»»
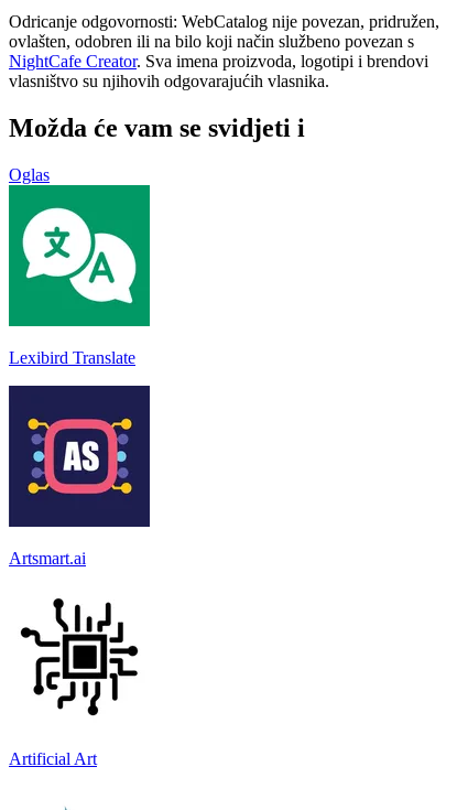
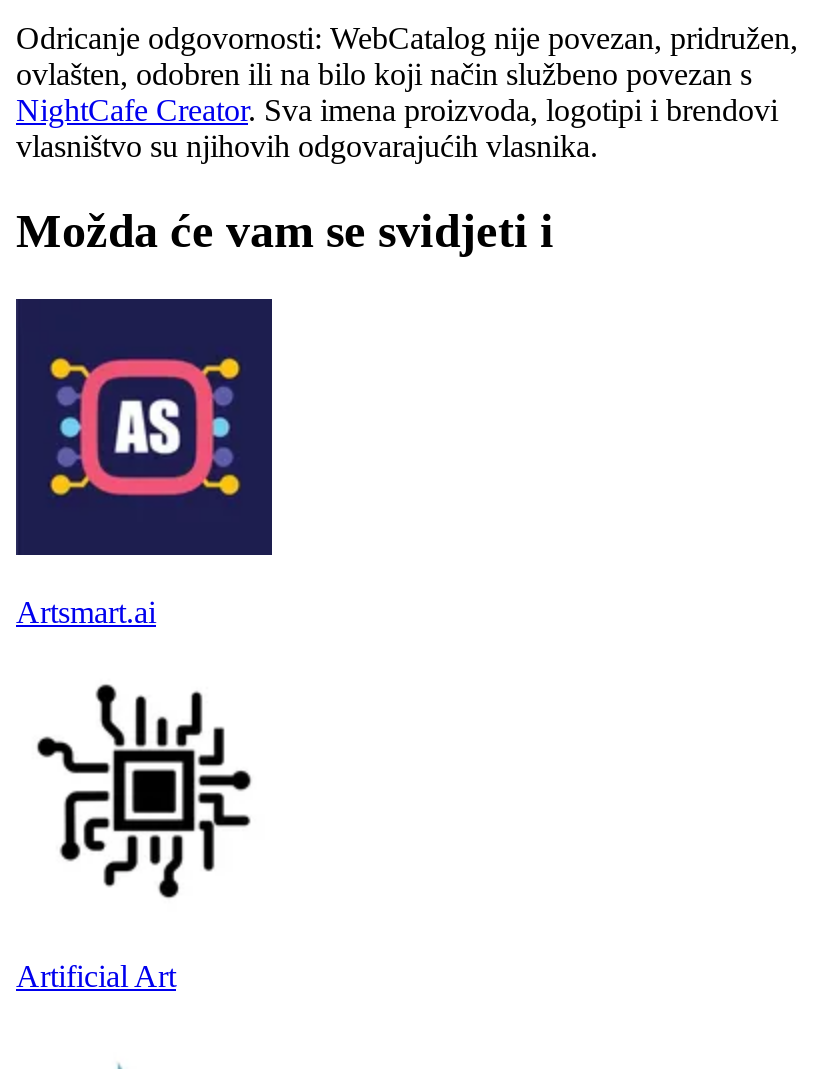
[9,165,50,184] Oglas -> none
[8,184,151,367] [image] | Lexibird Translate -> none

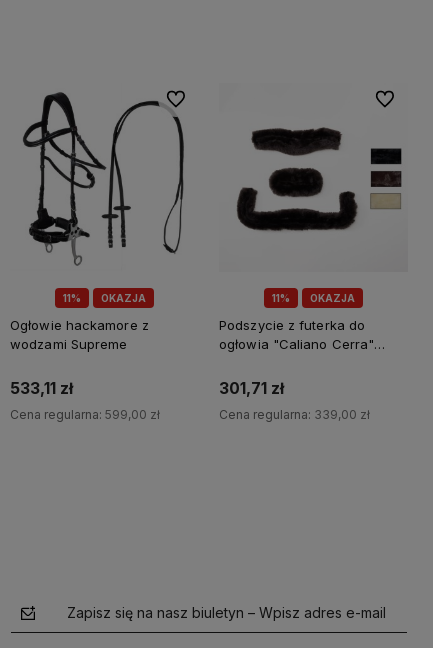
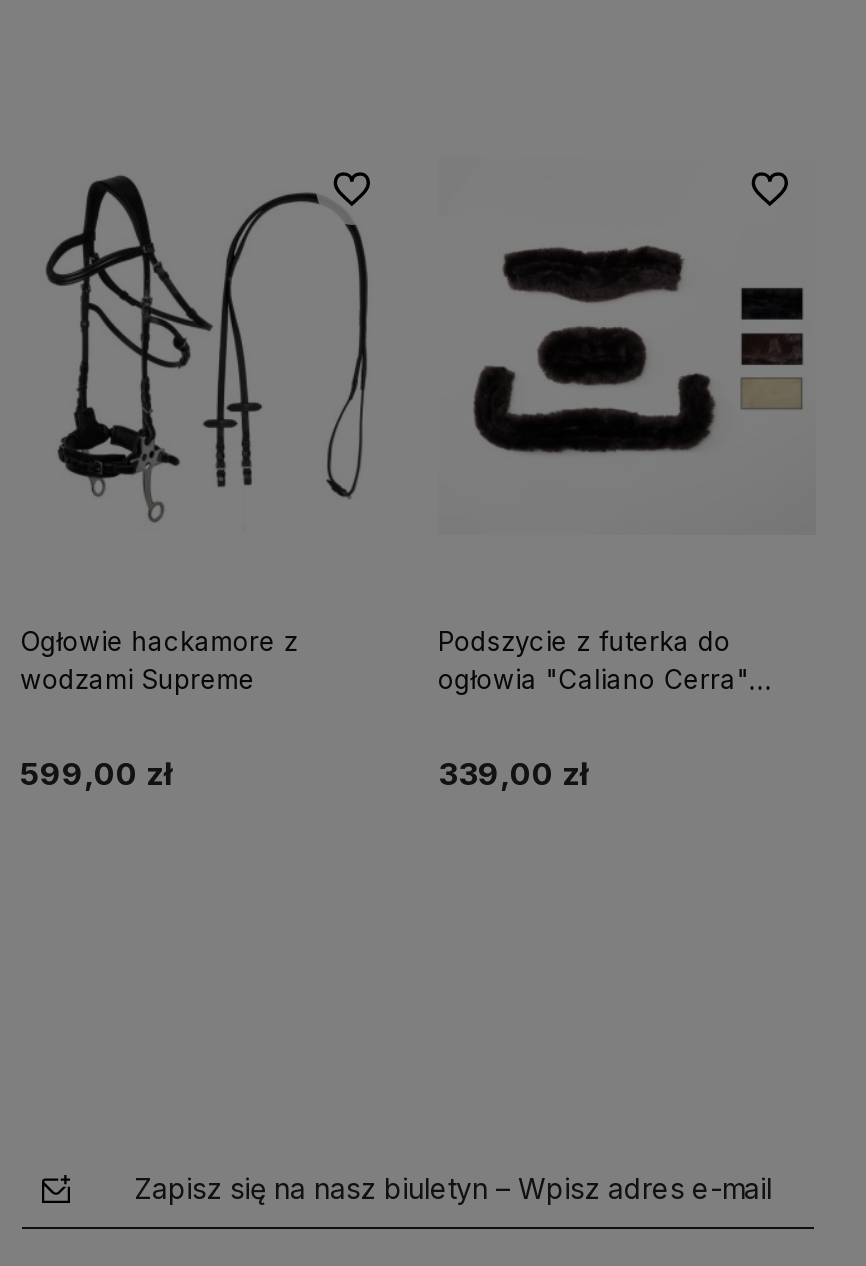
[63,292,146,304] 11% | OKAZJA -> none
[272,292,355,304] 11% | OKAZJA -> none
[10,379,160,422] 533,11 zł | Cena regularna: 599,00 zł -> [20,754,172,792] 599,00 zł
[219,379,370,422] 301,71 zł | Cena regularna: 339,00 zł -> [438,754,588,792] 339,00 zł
««
*WORK ITEM*. Return the lines of the listing where the string "none" appears.

*COMPLETED TASK*.
[9,165,50,184] Oglas -> none
[8,184,151,367] [image] | Lexibird Translate -> none
[63,292,146,304] 11% | OKAZJA -> none
[272,292,355,304] 11% | OKAZJA -> none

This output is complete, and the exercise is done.